Activity> From the records that follow, copy every line that contains the word "Ball".
_ _ _
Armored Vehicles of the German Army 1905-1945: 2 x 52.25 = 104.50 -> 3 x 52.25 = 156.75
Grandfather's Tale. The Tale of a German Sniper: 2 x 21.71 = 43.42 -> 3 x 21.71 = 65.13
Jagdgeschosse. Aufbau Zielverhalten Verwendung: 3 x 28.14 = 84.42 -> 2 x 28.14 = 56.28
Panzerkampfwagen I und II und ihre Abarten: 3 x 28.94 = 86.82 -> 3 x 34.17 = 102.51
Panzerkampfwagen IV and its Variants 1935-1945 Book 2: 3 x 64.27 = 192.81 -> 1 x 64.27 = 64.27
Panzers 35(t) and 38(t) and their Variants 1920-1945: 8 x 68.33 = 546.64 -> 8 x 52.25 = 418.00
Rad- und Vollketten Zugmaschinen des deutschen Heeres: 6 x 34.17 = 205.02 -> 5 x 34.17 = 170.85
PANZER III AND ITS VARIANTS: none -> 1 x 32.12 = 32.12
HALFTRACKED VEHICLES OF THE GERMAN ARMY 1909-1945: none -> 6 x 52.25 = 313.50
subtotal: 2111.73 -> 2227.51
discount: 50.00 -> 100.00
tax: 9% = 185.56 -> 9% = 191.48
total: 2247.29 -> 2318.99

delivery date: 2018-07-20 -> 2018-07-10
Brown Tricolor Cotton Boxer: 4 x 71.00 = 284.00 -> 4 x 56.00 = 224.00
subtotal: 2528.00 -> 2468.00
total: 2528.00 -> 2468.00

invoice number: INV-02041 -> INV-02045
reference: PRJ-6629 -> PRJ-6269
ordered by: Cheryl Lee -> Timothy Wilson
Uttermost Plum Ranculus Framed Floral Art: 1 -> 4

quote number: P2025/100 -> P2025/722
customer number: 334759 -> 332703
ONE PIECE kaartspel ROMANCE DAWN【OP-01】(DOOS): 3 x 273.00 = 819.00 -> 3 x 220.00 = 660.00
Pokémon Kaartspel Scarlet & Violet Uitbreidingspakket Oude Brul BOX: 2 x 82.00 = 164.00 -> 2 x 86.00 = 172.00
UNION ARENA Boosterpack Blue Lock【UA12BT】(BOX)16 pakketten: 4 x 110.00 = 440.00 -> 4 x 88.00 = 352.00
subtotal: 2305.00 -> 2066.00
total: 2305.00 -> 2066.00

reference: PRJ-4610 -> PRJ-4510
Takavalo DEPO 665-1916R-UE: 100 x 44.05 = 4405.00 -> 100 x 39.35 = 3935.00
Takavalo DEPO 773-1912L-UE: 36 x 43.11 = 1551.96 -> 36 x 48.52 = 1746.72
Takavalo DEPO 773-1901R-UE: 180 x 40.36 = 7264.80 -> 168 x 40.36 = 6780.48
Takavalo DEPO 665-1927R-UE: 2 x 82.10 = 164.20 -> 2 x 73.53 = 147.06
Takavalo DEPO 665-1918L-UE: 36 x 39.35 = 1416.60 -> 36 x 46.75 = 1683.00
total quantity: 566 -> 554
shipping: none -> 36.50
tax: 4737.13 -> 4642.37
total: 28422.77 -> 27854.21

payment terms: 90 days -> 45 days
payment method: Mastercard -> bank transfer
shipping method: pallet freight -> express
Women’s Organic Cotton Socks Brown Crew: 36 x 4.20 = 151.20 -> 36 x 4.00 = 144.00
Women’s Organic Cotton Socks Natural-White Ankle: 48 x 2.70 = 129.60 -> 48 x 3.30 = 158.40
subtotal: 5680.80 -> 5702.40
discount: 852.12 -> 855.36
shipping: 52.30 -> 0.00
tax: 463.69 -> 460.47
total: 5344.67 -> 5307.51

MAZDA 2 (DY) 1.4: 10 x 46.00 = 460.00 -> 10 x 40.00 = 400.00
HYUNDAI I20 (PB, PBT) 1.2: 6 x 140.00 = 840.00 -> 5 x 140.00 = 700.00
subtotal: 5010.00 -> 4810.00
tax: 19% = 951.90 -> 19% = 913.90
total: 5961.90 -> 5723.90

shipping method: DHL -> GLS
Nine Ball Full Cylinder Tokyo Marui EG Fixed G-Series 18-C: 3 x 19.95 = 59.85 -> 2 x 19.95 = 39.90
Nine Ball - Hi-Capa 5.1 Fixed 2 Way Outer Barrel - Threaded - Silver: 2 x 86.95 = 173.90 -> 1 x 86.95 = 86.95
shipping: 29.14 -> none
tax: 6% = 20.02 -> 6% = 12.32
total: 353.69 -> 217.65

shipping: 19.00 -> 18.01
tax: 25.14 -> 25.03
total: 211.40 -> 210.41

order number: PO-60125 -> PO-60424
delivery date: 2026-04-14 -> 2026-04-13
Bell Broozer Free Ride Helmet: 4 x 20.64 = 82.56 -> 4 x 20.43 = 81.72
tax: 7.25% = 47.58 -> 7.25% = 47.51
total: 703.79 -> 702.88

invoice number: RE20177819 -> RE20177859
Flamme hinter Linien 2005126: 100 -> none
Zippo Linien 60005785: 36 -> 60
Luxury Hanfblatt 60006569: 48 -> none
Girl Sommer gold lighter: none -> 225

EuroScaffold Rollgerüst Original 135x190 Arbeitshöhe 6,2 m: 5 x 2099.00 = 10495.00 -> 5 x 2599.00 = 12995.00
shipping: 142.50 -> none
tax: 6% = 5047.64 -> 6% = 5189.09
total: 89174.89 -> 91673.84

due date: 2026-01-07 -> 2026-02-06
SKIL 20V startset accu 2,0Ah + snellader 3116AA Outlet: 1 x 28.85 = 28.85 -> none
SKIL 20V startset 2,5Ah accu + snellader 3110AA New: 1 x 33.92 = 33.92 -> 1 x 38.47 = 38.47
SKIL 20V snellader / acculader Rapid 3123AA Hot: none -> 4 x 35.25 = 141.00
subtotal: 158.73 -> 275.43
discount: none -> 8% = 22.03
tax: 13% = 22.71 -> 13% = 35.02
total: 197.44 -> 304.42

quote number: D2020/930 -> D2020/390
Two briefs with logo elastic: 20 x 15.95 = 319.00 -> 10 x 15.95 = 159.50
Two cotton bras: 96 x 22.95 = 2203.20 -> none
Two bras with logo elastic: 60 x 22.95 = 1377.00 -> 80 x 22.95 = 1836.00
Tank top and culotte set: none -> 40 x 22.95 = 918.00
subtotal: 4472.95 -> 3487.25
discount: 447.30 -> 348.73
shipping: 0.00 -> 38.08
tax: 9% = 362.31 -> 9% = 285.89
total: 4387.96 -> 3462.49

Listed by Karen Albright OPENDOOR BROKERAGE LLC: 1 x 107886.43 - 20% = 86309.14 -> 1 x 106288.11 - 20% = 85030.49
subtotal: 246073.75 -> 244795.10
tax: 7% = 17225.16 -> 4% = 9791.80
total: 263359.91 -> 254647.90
_ _ _
Finished task>
Nine Ball Full Cylinder Tokyo Marui EG Fixed G-Series 18-C: 3 x 19.95 = 59.85 -> 2 x 19.95 = 39.90
Nine Ball - Hi-Capa 5.1 Fixed 2 Way Outer Barrel - Threaded - Silver: 2 x 86.95 = 173.90 -> 1 x 86.95 = 86.95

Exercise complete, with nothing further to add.